§ **Requirement**
Please report, as a bare number, how many lines below include the string "prefix".

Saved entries

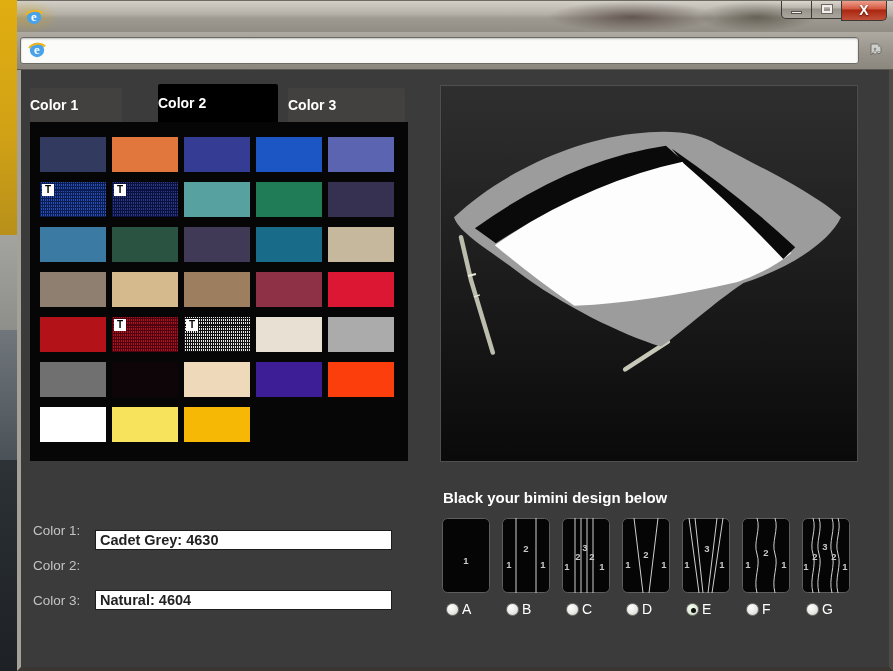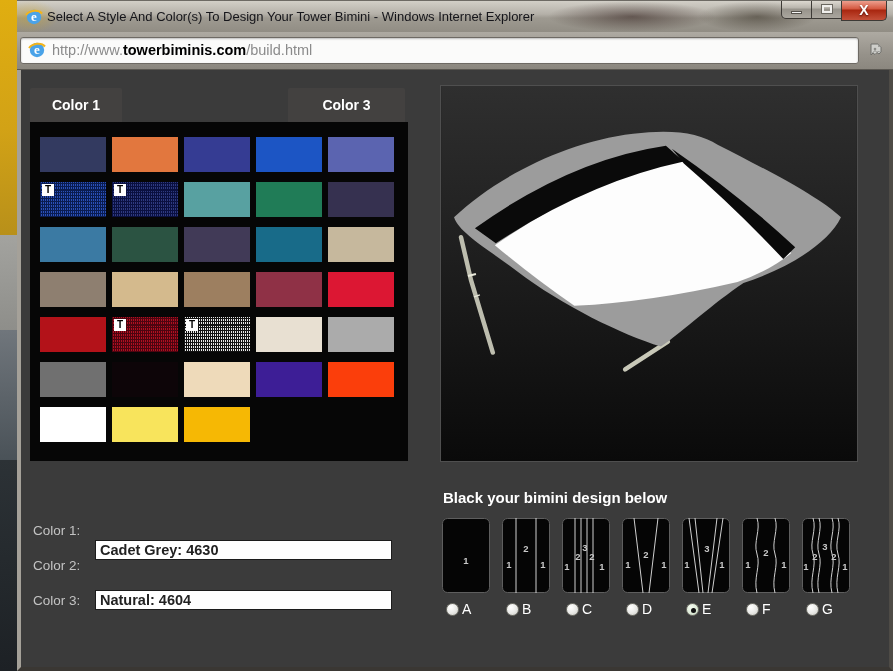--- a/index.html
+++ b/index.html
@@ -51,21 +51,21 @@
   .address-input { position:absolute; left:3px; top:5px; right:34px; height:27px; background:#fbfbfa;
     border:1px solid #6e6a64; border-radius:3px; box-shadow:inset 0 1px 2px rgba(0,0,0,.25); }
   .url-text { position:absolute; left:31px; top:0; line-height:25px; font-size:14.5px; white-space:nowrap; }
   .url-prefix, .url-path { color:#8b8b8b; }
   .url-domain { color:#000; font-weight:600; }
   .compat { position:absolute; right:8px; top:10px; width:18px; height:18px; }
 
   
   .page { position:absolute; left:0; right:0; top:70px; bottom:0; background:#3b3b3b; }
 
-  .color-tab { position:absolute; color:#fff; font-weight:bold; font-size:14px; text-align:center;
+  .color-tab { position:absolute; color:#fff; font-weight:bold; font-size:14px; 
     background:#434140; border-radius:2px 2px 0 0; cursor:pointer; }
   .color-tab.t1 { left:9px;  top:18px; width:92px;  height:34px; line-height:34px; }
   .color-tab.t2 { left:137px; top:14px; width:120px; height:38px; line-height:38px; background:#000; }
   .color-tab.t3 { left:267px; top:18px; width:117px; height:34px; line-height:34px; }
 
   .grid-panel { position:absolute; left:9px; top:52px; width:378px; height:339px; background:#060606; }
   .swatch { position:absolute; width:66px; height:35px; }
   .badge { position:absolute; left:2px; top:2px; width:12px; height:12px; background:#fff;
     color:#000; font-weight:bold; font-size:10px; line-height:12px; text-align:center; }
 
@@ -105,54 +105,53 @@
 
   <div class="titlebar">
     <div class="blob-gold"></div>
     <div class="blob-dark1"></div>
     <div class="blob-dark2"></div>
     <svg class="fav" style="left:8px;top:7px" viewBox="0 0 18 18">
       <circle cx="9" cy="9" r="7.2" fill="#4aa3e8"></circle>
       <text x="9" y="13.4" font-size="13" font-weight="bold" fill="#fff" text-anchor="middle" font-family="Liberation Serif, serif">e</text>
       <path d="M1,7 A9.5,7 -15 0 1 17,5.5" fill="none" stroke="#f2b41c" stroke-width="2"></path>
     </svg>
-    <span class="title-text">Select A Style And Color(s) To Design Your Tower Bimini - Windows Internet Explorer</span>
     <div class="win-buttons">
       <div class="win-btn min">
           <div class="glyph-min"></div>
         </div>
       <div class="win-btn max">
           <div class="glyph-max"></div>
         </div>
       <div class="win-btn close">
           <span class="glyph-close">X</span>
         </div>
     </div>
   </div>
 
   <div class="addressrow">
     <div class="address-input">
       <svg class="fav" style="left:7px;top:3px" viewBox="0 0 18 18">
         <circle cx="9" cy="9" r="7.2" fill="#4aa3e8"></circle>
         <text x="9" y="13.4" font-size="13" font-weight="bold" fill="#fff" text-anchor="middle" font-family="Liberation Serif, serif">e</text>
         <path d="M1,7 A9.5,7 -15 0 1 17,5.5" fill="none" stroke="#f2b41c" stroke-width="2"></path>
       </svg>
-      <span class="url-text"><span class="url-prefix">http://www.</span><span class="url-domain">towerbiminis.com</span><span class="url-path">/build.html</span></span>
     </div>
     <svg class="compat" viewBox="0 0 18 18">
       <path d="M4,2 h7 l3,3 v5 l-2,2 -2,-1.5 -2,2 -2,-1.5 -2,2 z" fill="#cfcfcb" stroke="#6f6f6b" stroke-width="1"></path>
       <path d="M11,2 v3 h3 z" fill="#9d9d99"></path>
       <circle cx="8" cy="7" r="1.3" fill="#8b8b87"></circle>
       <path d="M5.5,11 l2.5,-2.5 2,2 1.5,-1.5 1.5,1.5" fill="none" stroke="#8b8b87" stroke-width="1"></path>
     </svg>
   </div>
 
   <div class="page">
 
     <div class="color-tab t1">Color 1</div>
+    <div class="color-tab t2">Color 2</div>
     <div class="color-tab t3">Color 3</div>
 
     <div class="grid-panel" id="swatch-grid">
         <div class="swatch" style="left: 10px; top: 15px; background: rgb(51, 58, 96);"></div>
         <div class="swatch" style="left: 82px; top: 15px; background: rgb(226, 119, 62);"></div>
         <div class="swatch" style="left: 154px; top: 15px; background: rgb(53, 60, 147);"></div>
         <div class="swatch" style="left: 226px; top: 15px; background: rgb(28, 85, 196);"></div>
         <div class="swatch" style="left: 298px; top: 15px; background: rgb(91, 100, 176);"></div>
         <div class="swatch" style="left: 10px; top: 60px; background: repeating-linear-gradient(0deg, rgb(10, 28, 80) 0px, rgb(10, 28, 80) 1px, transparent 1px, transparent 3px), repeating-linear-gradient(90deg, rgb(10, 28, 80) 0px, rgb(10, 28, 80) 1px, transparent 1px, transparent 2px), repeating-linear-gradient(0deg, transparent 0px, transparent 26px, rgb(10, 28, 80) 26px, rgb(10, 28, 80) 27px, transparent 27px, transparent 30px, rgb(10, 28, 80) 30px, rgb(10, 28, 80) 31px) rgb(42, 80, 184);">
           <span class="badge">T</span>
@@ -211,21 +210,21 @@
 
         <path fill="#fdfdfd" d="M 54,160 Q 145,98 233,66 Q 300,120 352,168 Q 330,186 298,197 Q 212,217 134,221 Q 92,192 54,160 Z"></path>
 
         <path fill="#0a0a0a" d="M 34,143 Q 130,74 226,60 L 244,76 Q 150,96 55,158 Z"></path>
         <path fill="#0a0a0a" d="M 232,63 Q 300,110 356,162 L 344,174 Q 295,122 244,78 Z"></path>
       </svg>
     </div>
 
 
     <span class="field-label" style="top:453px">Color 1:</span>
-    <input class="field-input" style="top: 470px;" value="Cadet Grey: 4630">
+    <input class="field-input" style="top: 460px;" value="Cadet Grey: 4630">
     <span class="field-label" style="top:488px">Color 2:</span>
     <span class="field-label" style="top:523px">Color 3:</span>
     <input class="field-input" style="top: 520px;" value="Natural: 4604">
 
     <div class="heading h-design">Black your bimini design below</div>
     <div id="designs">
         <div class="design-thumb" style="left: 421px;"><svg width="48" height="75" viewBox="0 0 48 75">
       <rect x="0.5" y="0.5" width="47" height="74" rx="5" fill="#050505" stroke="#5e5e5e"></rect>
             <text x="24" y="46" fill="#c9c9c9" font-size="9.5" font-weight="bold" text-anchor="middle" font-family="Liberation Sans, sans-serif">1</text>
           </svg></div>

§ **Result for this task**
2